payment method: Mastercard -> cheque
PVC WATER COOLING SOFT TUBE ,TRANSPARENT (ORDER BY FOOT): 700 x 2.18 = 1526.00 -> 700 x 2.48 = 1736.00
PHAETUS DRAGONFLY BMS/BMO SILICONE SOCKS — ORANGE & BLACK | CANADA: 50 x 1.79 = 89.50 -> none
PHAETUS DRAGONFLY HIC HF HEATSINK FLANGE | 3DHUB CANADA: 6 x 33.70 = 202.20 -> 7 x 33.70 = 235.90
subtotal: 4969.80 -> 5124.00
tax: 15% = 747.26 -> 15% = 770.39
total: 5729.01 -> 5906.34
☆ ☆ ☆ ☆
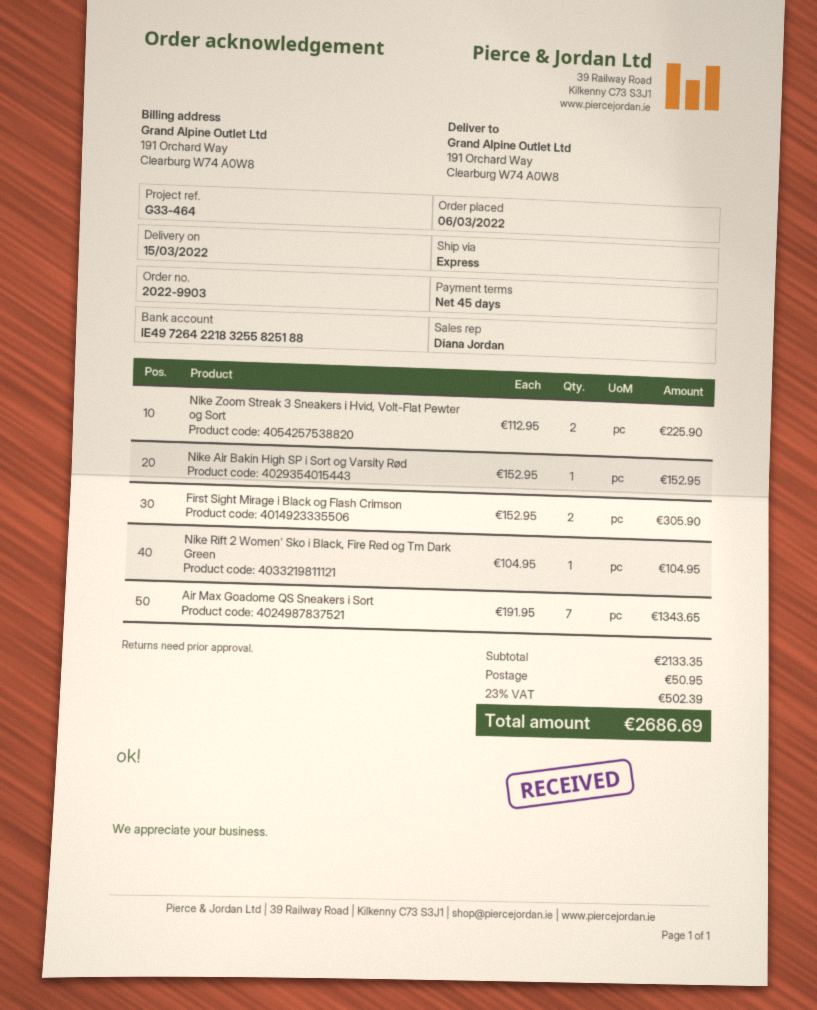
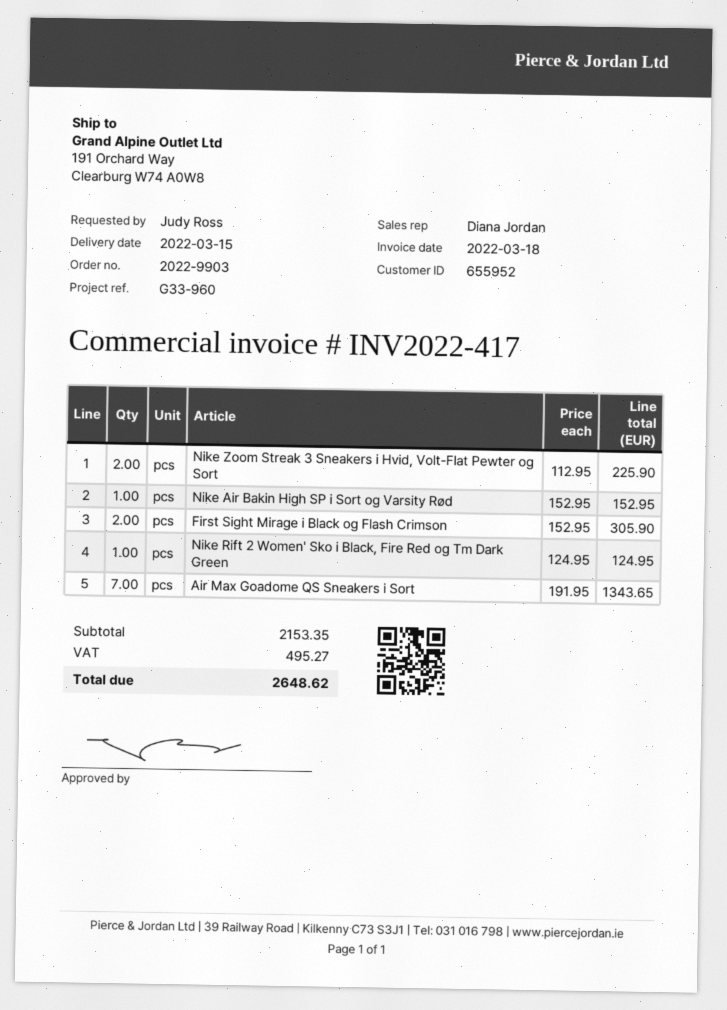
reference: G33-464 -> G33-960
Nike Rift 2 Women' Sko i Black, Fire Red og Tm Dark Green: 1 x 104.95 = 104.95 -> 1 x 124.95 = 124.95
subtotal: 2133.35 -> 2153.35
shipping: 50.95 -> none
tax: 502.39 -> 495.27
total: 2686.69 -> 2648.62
☆ ☆ ☆ ☆
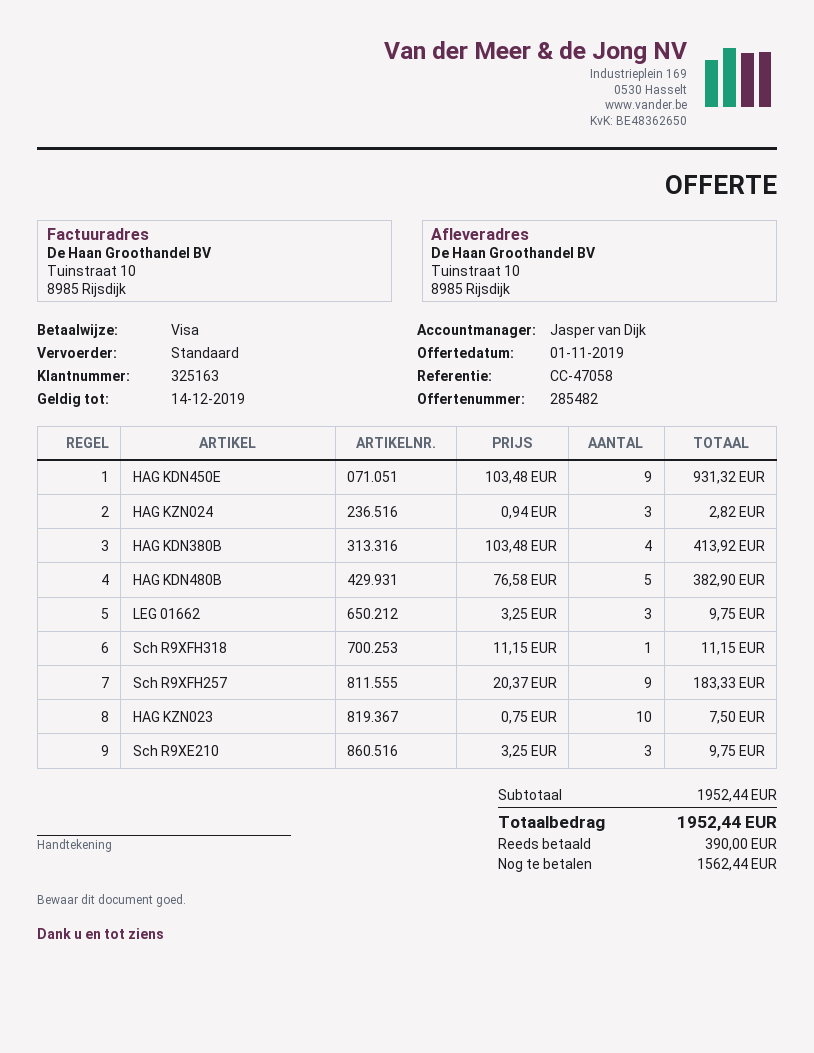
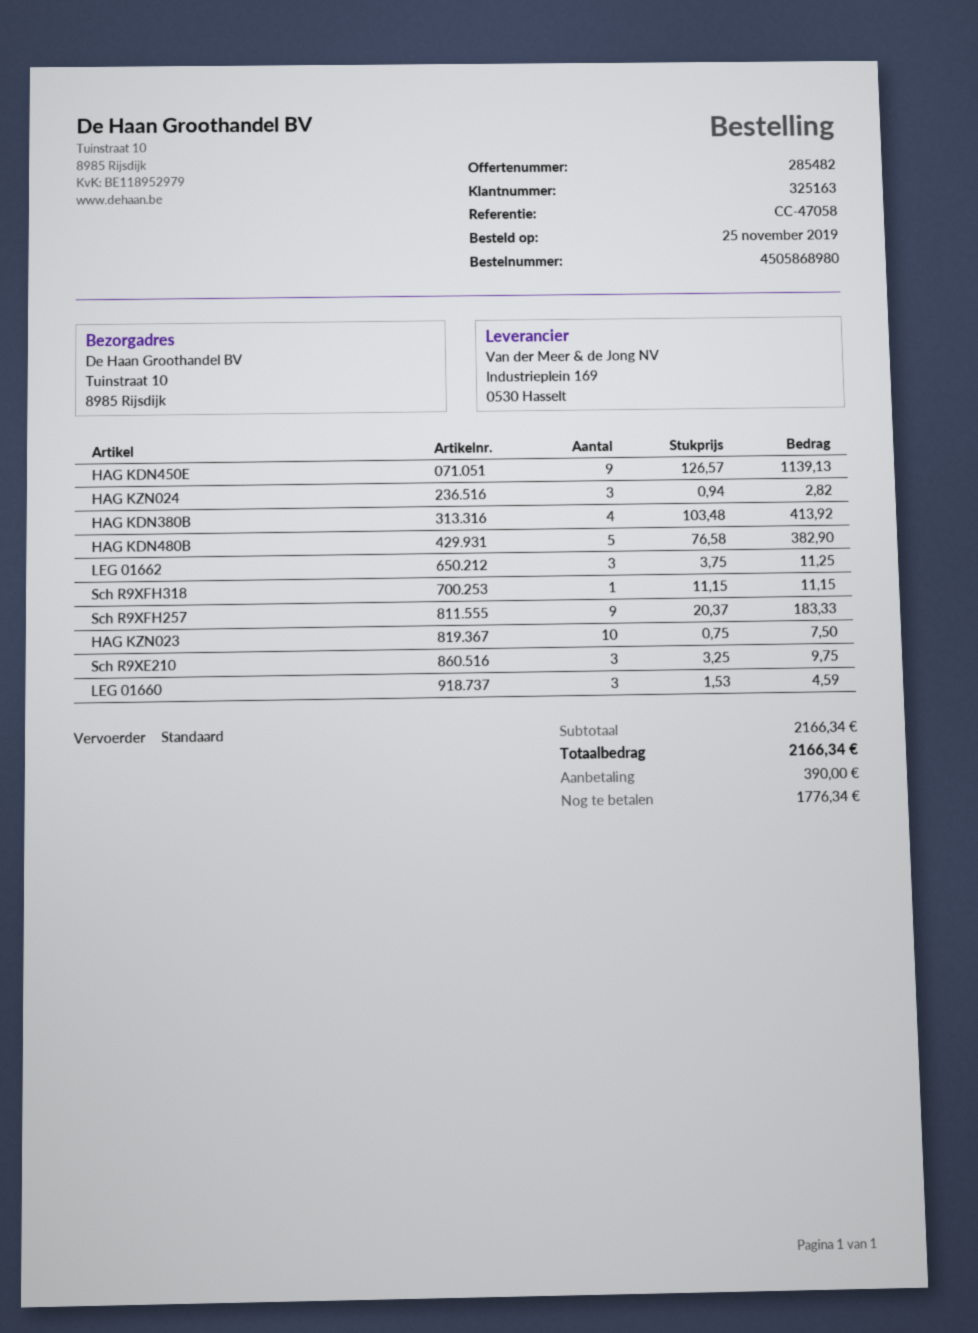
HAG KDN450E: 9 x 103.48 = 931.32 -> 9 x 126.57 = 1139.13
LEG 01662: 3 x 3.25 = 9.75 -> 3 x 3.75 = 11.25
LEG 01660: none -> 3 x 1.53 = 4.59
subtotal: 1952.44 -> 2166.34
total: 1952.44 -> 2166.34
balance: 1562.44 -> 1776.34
☆ ☆ ☆ ☆
The task → Take every line from the listing above that includes the word "PHAETUS" and copy it.

Result of this task →
PHAETUS DRAGONFLY BMS/BMO SILICONE SOCKS — ORANGE & BLACK | CANADA: 50 x 1.79 = 89.50 -> none
PHAETUS DRAGONFLY HIC HF HEATSINK FLANGE | 3DHUB CANADA: 6 x 33.70 = 202.20 -> 7 x 33.70 = 235.90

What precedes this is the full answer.